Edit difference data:

^^^^

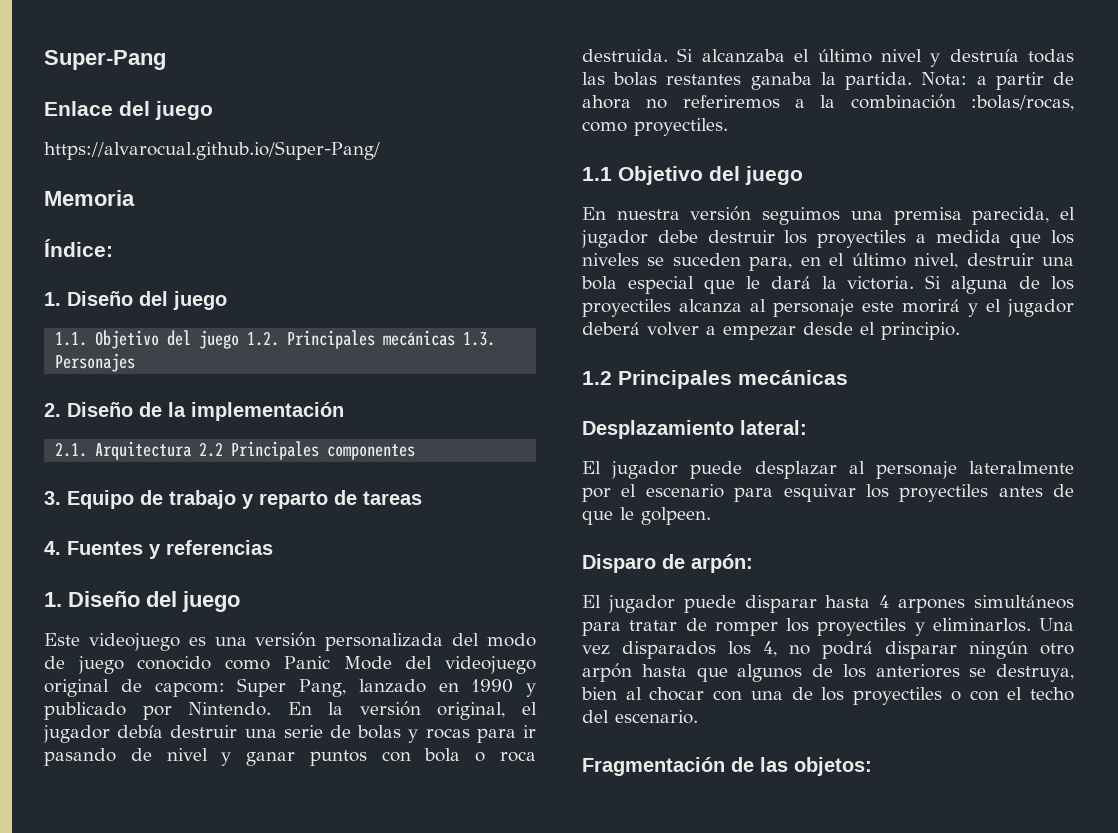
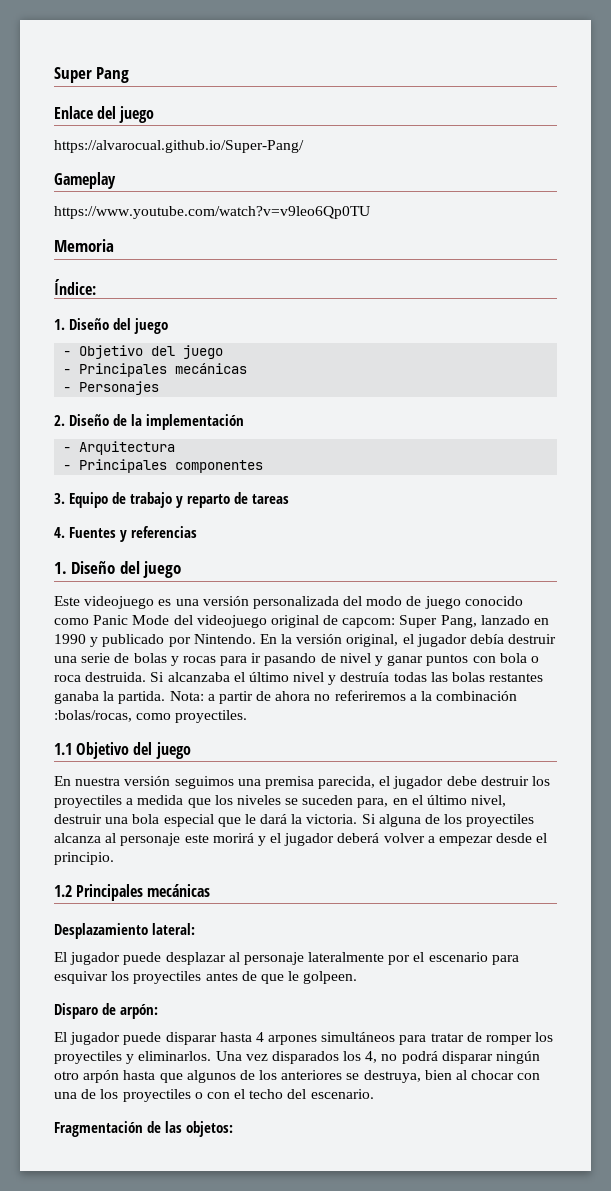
- Super-Pang
+ Super Pang
+ Gameplay
+ https://www.youtube.com/watch?v=v9leo6Qp0TU
- 1.1. Objetivo del juego 1.2. Principales mecánicas 1.3. Personajes
+ - Objetivo del juego
+ - Principales mecánicas
+ - Personajes
- 2.1. Arquitectura 2.2 Principales componentes
+ - Arquitectura
+ - Principales componentes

^^^^

§ **EXERCISE OBJECTIVE**
An exact copy of the entries above, with no pictures, is the required answer.

§ **SOLUTION**
- Super-Pang
+ Super Pang
+ Gameplay
+ https://www.youtube.com/watch?v=v9leo6Qp0TU
- 1.1. Objetivo del juego 1.2. Principales mecánicas 1.3. Personajes
+ - Objetivo del juego
+ - Principales mecánicas
+ - Personajes
- 2.1. Arquitectura 2.2 Principales componentes
+ - Arquitectura
+ - Principales componentes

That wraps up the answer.